*** Opening of Data to use ***

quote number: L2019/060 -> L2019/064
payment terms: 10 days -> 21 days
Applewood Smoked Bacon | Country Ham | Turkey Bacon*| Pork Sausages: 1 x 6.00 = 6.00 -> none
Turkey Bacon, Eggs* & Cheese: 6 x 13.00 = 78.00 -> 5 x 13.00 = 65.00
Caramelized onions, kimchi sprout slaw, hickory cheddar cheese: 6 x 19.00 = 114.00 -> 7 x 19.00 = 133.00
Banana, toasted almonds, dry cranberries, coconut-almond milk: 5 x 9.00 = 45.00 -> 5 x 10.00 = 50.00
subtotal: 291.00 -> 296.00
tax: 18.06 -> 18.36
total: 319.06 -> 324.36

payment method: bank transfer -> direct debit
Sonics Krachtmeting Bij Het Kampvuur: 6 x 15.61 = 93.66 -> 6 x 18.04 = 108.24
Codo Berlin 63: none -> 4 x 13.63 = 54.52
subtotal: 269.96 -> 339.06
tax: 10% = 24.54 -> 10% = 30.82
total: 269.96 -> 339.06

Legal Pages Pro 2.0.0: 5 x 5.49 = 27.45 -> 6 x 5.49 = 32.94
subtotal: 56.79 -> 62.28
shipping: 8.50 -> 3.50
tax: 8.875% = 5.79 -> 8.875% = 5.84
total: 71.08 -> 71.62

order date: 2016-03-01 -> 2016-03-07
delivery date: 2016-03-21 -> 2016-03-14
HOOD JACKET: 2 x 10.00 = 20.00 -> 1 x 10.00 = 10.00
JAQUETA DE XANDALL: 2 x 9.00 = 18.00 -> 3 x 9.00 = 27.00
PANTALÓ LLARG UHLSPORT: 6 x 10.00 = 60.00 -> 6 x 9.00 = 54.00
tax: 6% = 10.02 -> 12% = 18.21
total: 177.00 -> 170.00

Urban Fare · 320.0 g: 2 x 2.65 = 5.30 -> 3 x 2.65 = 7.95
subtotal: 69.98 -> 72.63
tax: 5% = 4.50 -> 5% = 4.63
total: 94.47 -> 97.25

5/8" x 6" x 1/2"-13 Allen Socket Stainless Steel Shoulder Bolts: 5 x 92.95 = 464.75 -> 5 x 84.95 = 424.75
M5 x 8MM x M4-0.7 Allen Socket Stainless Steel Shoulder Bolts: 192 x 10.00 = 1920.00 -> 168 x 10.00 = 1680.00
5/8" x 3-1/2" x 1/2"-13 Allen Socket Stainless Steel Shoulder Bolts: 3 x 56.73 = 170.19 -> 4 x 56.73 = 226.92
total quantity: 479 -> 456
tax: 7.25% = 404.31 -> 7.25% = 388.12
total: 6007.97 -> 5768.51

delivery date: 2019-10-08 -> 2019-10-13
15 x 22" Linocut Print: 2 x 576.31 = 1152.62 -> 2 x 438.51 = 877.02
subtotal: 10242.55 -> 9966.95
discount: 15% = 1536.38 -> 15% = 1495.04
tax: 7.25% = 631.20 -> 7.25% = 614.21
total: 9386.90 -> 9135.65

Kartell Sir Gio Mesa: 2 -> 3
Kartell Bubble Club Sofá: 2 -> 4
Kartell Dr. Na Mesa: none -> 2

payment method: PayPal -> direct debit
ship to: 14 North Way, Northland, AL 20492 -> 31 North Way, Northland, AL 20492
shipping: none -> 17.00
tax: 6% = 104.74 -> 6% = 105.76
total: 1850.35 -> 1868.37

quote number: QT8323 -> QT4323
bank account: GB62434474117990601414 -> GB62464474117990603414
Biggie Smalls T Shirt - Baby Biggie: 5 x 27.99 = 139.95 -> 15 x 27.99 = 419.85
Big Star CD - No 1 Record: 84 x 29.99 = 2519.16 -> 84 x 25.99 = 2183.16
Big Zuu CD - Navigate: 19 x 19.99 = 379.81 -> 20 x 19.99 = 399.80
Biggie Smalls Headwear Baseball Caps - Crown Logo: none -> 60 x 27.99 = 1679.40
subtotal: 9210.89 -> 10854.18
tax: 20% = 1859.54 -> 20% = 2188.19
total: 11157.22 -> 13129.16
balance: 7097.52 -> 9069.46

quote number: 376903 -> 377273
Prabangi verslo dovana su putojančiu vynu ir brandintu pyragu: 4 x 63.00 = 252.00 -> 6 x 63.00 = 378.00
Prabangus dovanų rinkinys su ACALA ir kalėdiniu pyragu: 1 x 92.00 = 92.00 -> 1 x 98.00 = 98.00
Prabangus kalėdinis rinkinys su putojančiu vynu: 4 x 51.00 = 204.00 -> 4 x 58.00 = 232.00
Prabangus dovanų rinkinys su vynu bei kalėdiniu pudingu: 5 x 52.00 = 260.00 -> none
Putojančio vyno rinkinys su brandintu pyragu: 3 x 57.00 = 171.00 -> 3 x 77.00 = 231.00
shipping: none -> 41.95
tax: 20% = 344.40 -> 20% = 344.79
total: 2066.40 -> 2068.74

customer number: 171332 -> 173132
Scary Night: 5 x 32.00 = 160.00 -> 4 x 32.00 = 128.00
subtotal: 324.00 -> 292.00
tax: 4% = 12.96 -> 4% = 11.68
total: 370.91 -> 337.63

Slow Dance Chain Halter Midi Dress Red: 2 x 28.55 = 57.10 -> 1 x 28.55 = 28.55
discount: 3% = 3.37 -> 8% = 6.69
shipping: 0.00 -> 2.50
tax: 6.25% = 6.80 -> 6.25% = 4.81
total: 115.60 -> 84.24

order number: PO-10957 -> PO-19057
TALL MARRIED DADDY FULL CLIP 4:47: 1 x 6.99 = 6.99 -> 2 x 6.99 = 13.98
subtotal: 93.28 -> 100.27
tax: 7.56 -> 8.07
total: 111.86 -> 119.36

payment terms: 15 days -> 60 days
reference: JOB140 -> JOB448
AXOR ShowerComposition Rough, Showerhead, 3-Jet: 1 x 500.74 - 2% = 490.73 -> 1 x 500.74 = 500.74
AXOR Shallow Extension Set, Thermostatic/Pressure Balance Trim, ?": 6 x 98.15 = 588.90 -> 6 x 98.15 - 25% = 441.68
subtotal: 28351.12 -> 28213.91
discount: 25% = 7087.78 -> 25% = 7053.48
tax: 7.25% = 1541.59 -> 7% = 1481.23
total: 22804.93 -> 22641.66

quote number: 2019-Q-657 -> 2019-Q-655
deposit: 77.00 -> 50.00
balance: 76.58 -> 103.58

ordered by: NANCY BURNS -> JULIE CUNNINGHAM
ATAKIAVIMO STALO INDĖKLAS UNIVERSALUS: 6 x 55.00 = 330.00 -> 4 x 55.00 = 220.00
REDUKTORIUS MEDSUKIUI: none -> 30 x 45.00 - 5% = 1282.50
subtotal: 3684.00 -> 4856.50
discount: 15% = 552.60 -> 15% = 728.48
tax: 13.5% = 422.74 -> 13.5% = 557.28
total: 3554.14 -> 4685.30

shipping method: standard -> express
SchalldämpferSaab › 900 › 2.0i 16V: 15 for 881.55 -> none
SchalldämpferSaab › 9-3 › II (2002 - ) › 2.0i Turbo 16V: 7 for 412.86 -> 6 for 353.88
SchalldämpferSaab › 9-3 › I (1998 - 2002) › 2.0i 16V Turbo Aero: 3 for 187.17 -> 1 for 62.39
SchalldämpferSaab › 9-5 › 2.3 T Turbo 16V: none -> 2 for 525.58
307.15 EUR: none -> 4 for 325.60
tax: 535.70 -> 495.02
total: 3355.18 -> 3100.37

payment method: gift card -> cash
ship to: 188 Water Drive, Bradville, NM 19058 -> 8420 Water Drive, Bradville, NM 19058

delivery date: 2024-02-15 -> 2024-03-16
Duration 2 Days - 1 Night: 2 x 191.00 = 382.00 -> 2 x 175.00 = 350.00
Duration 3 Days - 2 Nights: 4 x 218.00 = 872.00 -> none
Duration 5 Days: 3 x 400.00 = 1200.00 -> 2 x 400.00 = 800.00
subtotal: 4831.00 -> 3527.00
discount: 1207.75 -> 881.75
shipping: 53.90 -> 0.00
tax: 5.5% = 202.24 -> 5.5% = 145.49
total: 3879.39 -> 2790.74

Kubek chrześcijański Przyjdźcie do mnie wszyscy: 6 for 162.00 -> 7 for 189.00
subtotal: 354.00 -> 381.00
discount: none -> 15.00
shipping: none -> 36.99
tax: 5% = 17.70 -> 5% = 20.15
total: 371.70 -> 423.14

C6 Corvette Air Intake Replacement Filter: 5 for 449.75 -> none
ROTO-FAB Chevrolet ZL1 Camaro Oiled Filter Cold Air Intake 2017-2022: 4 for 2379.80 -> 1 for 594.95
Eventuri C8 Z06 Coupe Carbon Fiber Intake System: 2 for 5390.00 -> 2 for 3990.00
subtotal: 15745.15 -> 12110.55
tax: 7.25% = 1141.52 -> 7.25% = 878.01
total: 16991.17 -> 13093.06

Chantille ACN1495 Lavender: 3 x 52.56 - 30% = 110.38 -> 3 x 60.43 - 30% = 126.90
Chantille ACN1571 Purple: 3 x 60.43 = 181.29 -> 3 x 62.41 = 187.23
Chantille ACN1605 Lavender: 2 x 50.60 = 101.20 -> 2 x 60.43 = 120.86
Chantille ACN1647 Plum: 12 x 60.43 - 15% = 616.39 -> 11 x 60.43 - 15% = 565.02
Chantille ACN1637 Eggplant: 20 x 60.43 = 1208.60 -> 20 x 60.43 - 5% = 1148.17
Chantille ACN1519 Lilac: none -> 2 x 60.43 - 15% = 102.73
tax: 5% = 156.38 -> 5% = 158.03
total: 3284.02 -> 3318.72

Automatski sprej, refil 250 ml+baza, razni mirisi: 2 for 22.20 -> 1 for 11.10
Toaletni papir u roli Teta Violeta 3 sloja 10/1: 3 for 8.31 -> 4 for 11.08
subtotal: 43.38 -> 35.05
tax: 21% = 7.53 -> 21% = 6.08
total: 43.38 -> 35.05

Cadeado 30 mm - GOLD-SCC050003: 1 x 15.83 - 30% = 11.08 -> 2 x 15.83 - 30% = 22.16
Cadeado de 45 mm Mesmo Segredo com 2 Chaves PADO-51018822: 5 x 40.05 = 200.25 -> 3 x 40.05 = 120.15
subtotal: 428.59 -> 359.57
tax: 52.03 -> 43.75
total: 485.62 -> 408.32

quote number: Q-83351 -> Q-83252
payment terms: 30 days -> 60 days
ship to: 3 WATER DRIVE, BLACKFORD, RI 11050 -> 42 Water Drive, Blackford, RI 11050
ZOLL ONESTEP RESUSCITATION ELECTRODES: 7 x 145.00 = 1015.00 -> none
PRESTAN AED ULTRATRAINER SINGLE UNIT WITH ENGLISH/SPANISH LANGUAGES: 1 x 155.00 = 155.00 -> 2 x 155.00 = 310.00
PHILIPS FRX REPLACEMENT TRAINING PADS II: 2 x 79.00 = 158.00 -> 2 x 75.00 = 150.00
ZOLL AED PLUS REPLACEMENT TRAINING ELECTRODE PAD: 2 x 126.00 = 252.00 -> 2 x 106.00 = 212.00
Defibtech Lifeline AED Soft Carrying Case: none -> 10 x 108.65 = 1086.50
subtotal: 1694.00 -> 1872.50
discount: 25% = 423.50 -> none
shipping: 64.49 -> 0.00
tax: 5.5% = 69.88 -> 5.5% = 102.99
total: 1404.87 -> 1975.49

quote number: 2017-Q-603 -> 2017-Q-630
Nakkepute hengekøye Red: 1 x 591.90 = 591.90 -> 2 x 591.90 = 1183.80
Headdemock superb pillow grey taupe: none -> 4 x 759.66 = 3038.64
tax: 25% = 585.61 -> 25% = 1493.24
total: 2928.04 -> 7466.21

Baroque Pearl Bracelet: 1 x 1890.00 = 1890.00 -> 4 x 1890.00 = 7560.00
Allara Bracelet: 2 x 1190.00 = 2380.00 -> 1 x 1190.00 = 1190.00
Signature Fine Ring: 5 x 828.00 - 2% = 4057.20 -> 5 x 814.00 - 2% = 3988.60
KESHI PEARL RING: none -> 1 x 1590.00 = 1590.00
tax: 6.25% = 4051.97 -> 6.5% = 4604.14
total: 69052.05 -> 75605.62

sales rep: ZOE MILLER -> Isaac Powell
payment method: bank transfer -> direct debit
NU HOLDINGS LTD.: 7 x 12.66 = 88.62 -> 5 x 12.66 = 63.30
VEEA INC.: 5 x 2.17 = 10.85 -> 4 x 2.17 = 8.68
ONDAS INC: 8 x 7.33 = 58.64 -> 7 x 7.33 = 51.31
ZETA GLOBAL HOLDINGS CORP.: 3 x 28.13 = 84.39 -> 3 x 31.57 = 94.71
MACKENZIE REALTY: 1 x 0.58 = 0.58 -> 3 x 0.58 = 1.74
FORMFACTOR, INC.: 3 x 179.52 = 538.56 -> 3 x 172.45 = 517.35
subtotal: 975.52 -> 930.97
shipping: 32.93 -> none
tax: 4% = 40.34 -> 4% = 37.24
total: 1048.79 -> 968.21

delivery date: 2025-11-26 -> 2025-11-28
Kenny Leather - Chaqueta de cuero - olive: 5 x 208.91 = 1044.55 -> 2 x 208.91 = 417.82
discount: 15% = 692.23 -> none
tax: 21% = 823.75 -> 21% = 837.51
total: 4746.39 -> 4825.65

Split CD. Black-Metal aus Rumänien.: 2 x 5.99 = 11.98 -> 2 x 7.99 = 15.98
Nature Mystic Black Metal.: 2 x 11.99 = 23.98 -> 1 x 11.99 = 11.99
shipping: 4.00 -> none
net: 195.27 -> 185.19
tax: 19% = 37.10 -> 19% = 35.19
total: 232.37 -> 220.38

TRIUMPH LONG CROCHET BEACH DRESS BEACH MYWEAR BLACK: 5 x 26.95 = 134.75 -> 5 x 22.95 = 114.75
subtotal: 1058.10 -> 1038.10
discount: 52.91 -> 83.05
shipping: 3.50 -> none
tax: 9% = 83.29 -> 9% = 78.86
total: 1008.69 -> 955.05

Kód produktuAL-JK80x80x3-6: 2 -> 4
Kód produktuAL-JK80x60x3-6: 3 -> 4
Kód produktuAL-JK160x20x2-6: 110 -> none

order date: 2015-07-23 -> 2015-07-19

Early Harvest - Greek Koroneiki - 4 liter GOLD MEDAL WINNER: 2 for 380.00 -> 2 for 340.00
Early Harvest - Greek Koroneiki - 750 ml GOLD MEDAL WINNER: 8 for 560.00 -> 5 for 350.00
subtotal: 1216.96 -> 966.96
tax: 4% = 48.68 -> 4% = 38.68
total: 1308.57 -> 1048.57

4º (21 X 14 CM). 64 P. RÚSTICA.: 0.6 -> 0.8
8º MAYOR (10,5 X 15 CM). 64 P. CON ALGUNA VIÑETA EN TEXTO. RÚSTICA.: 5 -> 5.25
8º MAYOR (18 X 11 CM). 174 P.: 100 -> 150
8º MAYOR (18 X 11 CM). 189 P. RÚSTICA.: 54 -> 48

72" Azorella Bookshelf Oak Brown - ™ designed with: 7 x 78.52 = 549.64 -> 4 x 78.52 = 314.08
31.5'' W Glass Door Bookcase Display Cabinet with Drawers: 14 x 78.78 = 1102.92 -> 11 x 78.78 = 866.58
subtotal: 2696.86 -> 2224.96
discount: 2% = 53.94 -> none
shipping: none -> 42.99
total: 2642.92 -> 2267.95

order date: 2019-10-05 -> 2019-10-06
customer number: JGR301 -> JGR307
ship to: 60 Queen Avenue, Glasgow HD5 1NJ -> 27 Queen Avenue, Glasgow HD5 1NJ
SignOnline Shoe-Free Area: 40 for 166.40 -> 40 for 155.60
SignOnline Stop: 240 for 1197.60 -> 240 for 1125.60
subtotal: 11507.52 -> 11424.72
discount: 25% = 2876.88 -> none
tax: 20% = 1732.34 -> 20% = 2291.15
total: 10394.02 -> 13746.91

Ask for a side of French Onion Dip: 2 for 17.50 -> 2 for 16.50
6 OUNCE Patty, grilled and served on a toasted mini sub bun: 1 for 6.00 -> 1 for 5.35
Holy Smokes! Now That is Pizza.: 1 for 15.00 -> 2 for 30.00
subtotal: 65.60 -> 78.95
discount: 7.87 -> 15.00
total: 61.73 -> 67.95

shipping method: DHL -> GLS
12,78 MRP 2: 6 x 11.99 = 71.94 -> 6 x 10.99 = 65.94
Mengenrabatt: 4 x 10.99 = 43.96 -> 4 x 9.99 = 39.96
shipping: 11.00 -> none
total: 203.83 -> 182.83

*** Close of Data to use ***

**Requirement:** For the string "delivery", count every line of the material where it appears and state only the count.

**Exercise solution:** 4